** YOUR INSTRUCTIONS **
State the number of lines in these records that include the string "left", and say nothing more.

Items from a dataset
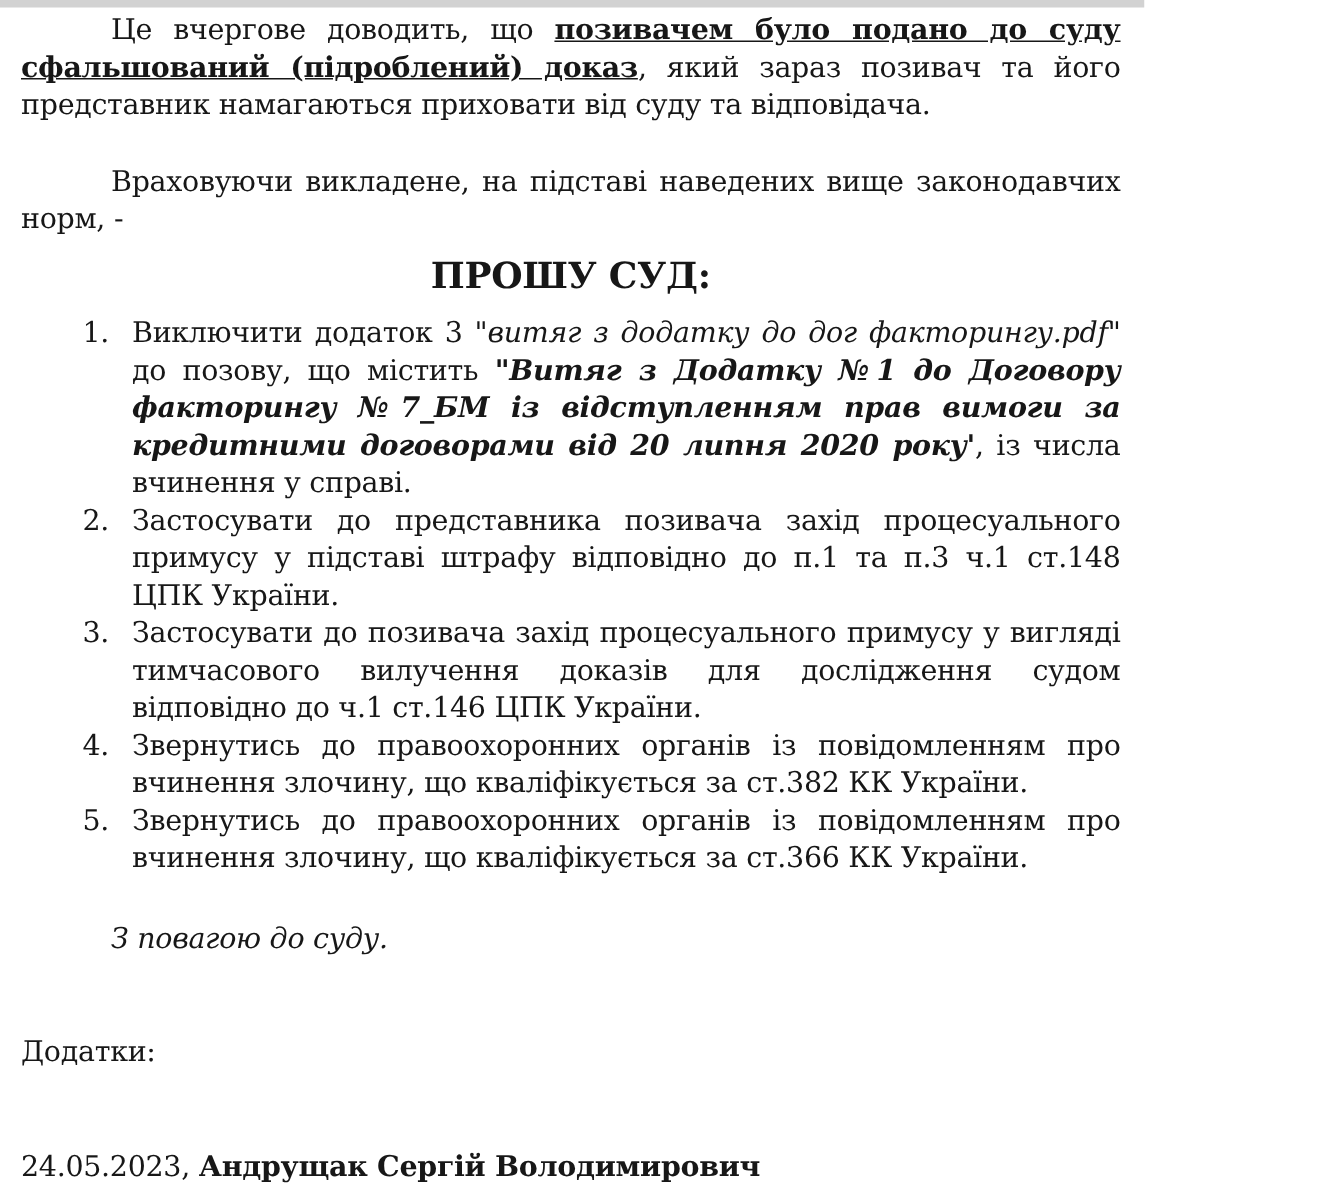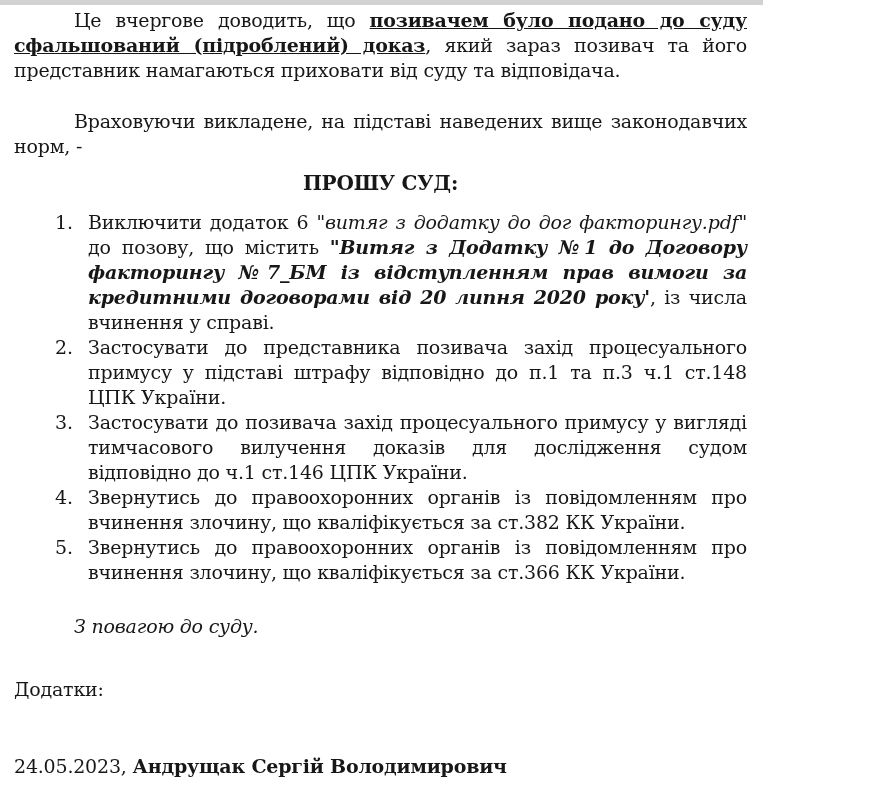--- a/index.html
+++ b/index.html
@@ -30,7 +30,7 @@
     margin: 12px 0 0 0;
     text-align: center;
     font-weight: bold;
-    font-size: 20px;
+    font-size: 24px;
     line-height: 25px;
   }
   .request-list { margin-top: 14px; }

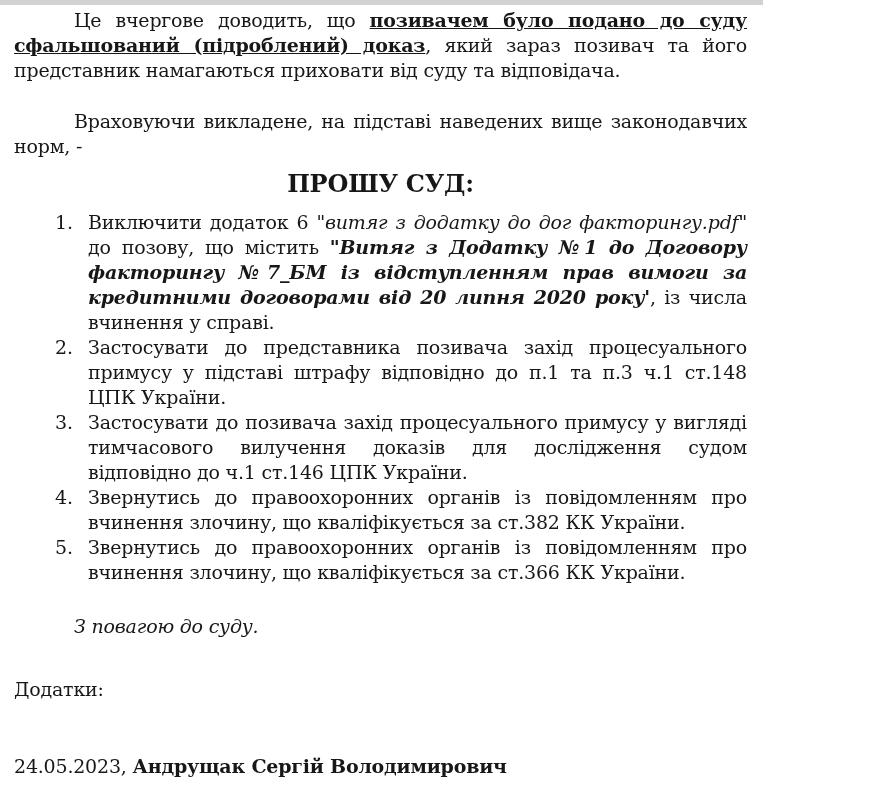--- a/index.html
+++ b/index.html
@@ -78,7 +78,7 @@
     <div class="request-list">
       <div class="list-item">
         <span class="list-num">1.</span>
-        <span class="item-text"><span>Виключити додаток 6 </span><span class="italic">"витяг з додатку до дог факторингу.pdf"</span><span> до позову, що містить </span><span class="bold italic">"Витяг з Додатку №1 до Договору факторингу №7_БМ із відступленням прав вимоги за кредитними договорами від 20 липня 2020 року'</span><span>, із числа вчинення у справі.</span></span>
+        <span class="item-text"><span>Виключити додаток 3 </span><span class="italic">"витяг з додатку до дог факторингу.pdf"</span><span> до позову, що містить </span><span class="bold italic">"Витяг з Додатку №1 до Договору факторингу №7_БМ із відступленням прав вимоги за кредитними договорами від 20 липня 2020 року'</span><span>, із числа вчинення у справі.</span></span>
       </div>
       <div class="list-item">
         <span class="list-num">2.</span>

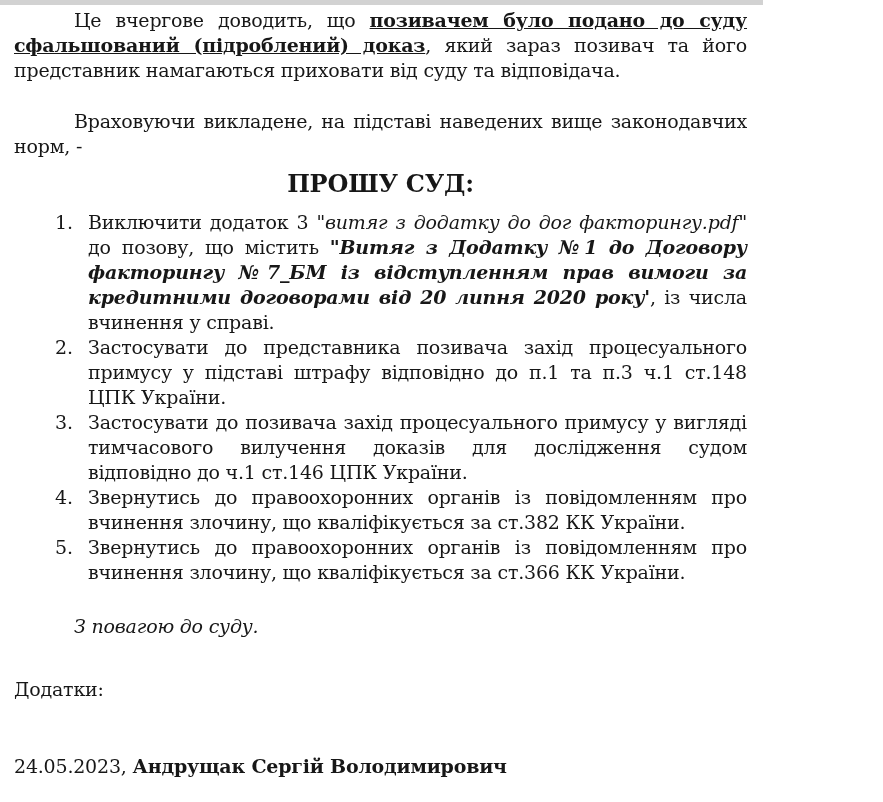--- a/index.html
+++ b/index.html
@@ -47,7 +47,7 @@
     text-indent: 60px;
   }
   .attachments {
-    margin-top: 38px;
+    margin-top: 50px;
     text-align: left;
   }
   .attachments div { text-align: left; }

** RESPONSE BELOW **
2